- _WHAT TO PRODUCE_:
The records below must be repeated exactly, but without their pictures.

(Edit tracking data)
________________

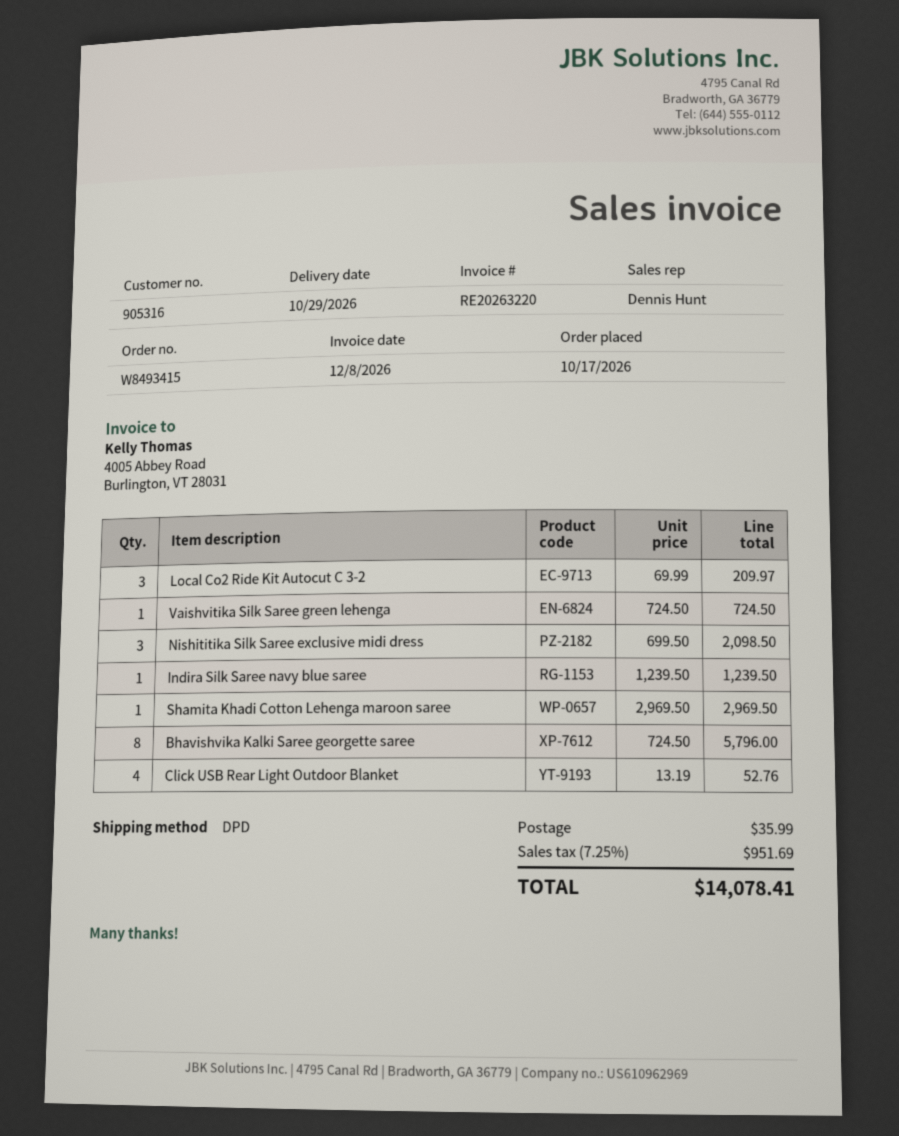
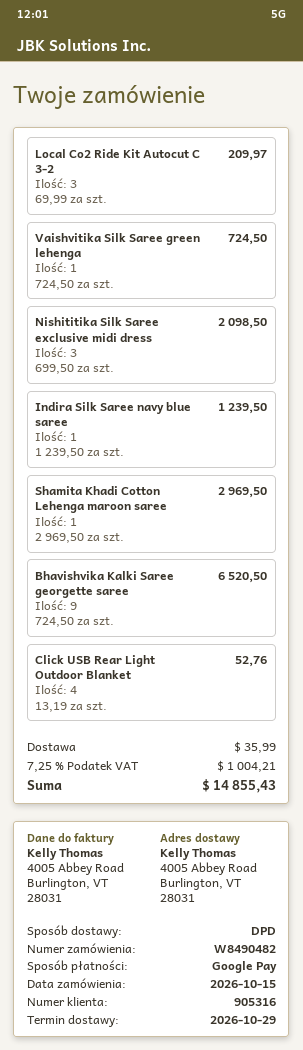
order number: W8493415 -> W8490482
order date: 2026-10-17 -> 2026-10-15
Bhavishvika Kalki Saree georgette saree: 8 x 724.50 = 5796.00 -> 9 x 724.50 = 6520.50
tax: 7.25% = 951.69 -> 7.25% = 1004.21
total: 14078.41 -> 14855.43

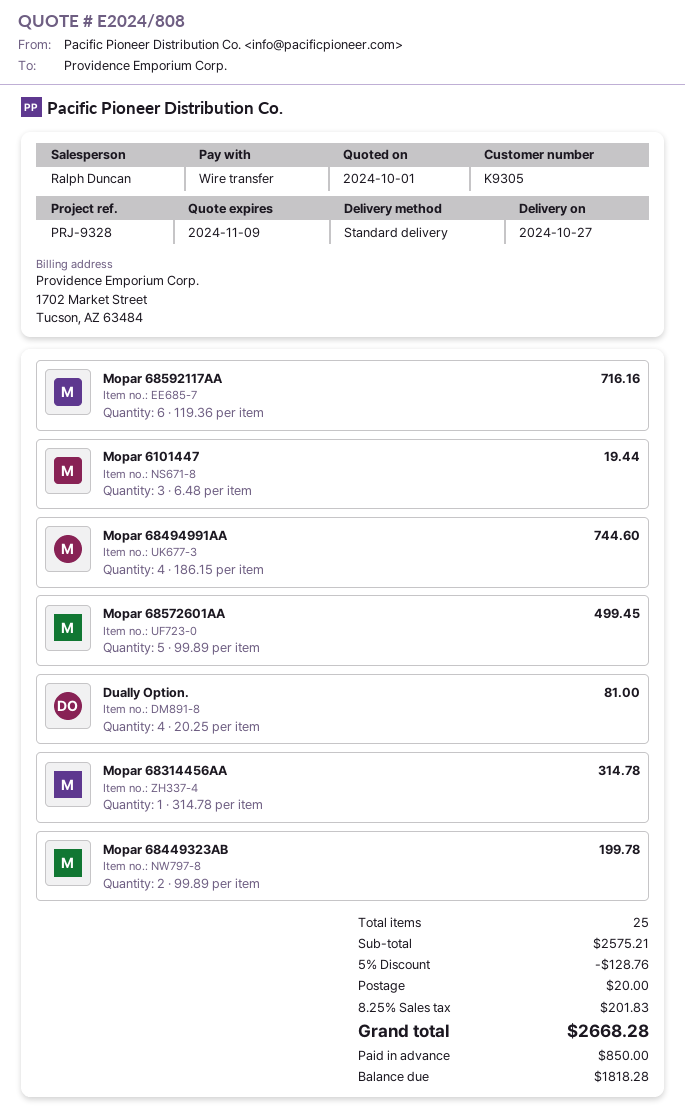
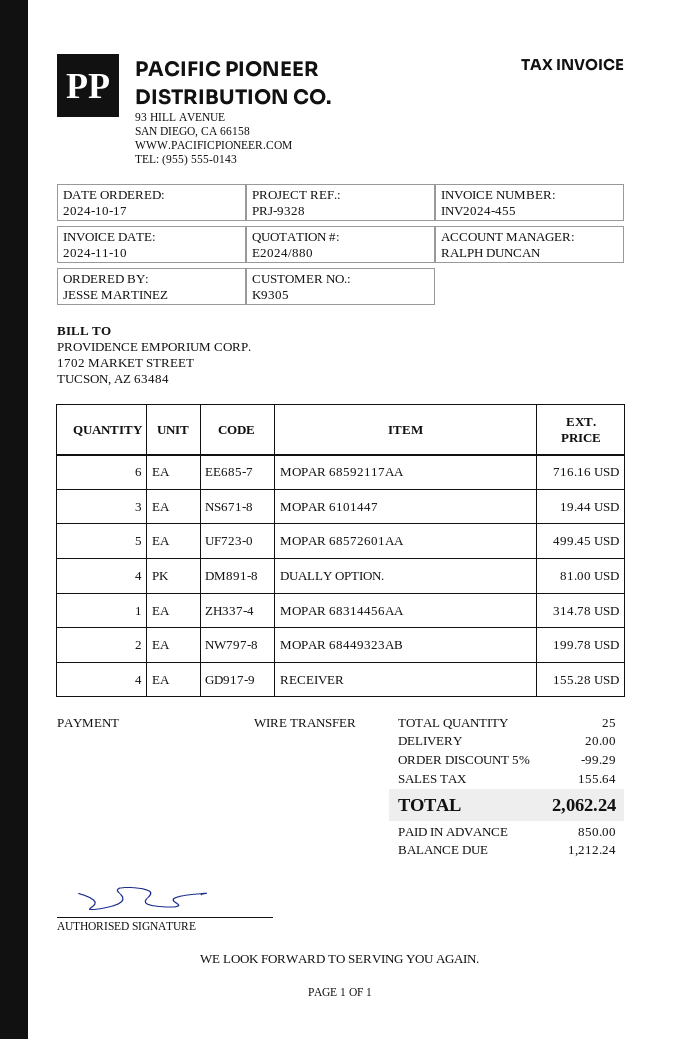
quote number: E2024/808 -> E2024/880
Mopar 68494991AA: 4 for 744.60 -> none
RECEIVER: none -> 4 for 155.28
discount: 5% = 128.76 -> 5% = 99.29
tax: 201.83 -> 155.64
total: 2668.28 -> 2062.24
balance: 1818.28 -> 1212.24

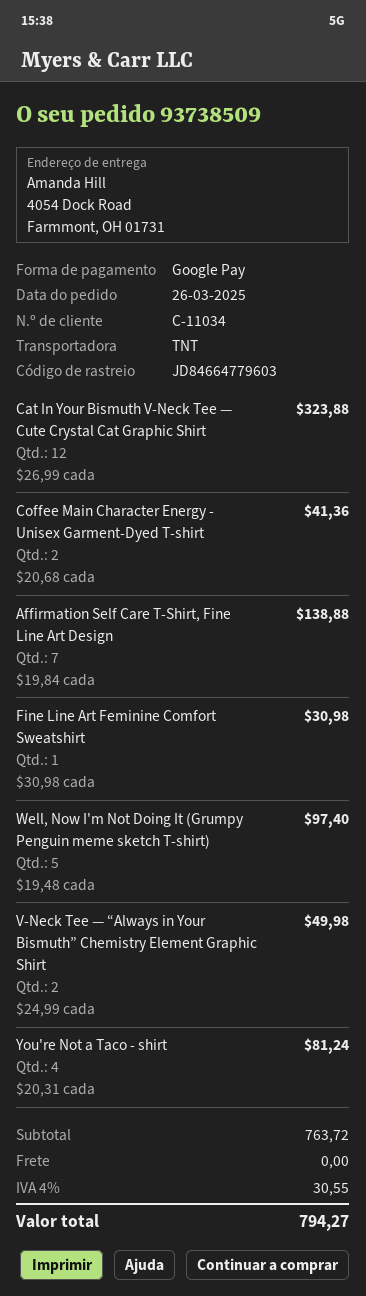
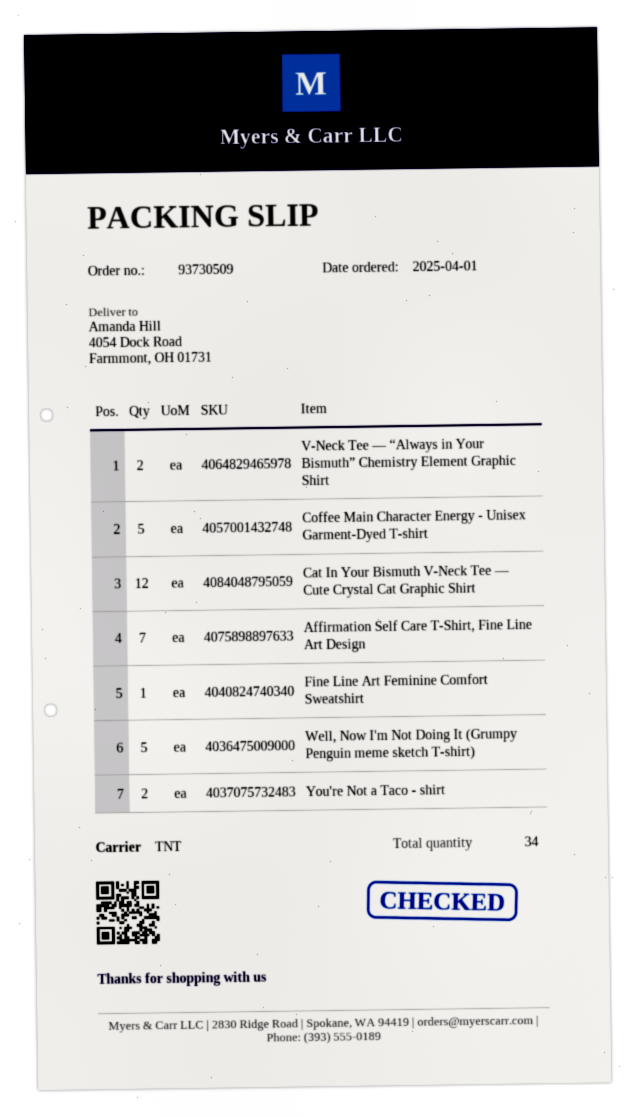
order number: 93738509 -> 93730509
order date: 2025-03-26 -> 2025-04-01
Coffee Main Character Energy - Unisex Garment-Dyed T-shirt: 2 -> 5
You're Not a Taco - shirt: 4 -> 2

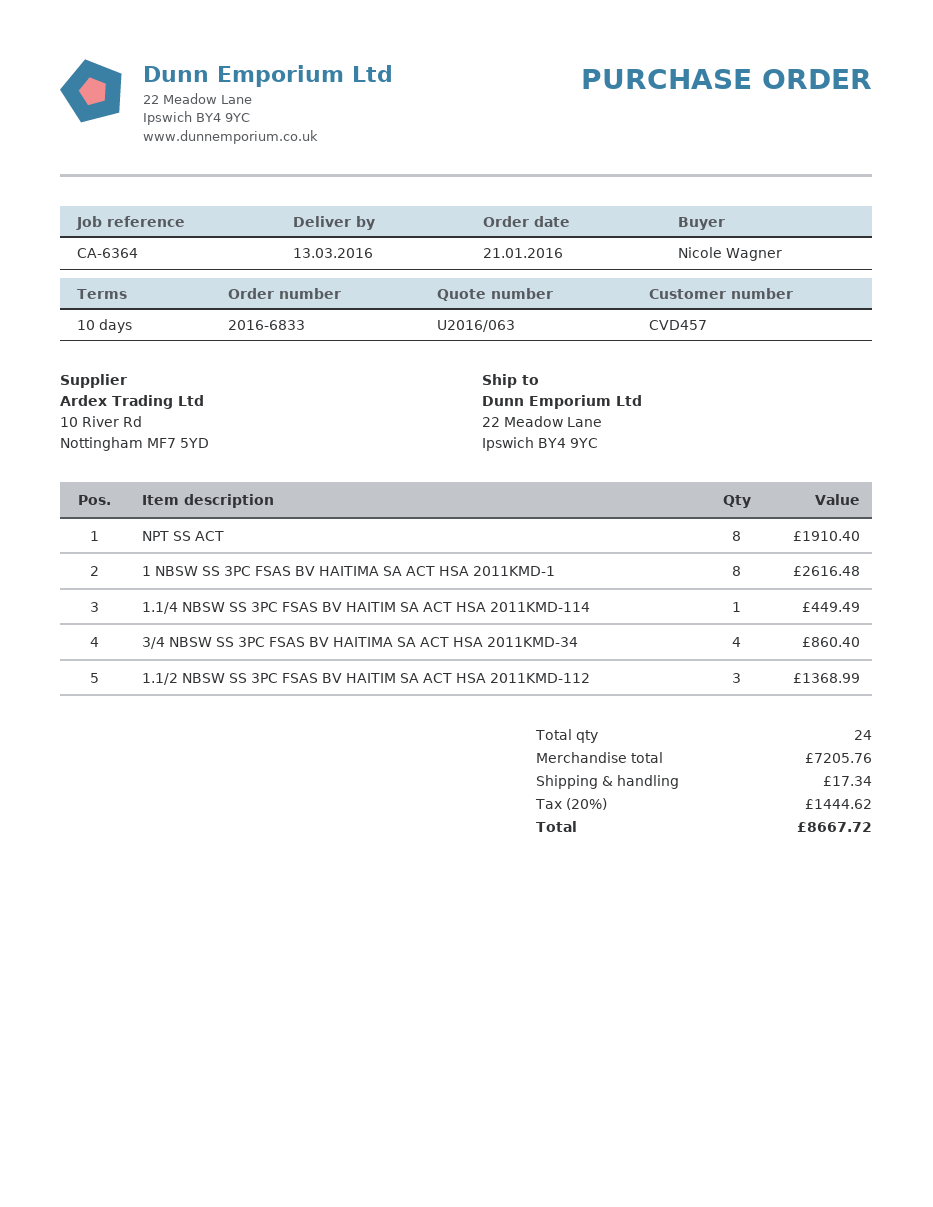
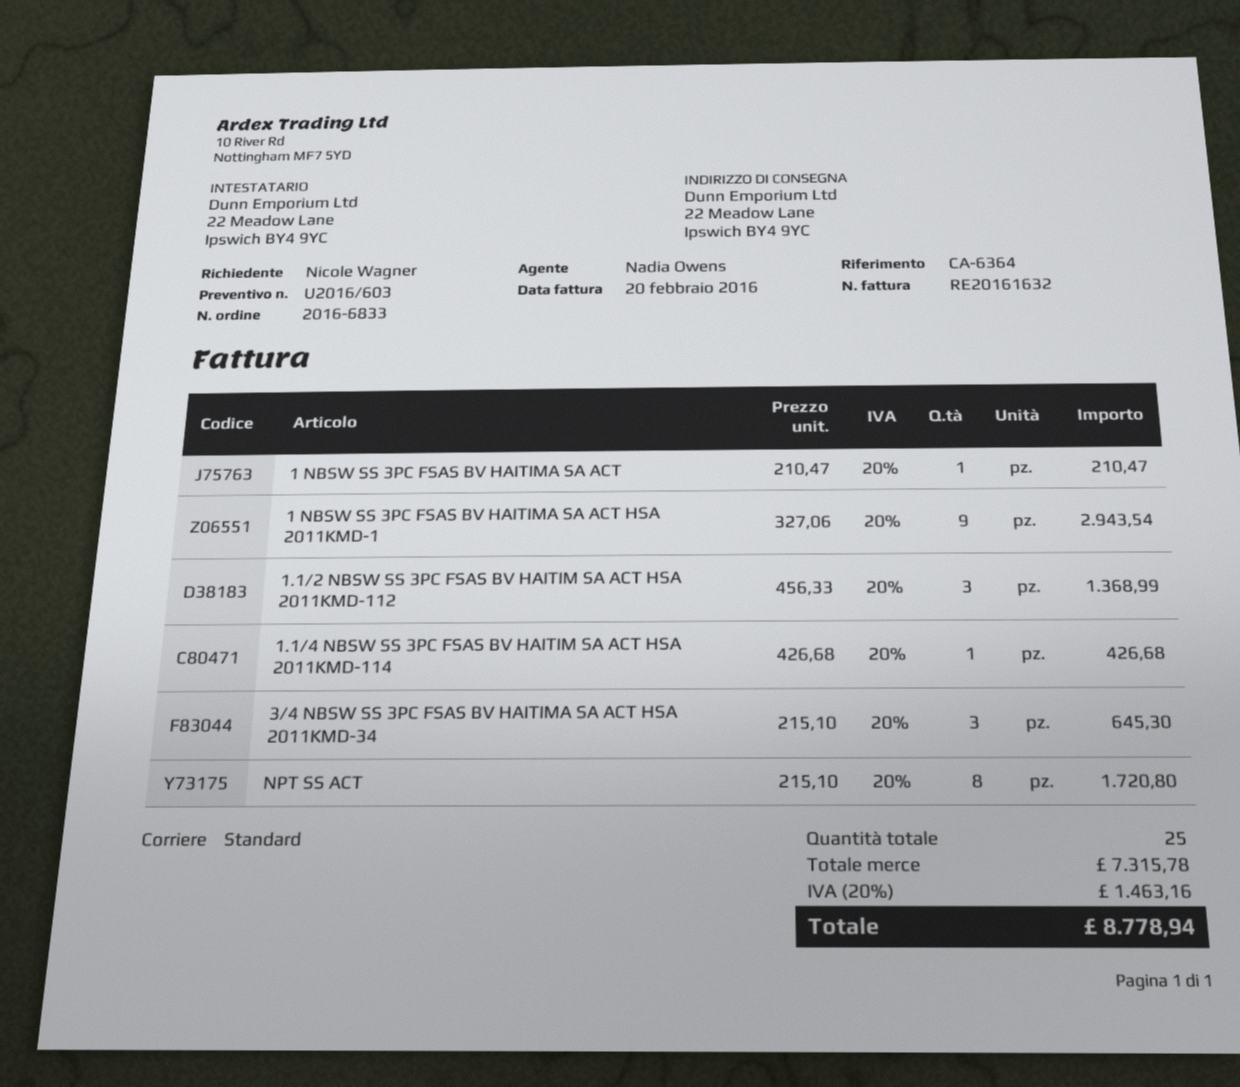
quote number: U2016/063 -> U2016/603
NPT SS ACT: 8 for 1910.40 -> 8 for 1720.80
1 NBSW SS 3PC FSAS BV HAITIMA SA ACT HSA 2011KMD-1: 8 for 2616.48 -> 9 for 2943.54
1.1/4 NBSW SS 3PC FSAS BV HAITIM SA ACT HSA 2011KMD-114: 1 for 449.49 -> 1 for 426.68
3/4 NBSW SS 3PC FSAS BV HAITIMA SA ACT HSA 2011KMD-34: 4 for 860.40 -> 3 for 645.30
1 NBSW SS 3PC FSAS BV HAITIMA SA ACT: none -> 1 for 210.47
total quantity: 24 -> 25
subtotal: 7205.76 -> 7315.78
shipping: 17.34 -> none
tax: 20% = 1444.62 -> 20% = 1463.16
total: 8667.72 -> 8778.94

________________

- _SOLUTION BELOW_:
order number: W8493415 -> W8490482
order date: 2026-10-17 -> 2026-10-15
Bhavishvika Kalki Saree georgette saree: 8 x 724.50 = 5796.00 -> 9 x 724.50 = 6520.50
tax: 7.25% = 951.69 -> 7.25% = 1004.21
total: 14078.41 -> 14855.43

quote number: E2024/808 -> E2024/880
Mopar 68494991AA: 4 for 744.60 -> none
RECEIVER: none -> 4 for 155.28
discount: 5% = 128.76 -> 5% = 99.29
tax: 201.83 -> 155.64
total: 2668.28 -> 2062.24
balance: 1818.28 -> 1212.24

order number: 93738509 -> 93730509
order date: 2025-03-26 -> 2025-04-01
Coffee Main Character Energy - Unisex Garment-Dyed T-shirt: 2 -> 5
You're Not a Taco - shirt: 4 -> 2

quote number: U2016/063 -> U2016/603
NPT SS ACT: 8 for 1910.40 -> 8 for 1720.80
1 NBSW SS 3PC FSAS BV HAITIMA SA ACT HSA 2011KMD-1: 8 for 2616.48 -> 9 for 2943.54
1.1/4 NBSW SS 3PC FSAS BV HAITIM SA ACT HSA 2011KMD-114: 1 for 449.49 -> 1 for 426.68
3/4 NBSW SS 3PC FSAS BV HAITIMA SA ACT HSA 2011KMD-34: 4 for 860.40 -> 3 for 645.30
1 NBSW SS 3PC FSAS BV HAITIMA SA ACT: none -> 1 for 210.47
total quantity: 24 -> 25
subtotal: 7205.76 -> 7315.78
shipping: 17.34 -> none
tax: 20% = 1444.62 -> 20% = 1463.16
total: 8667.72 -> 8778.94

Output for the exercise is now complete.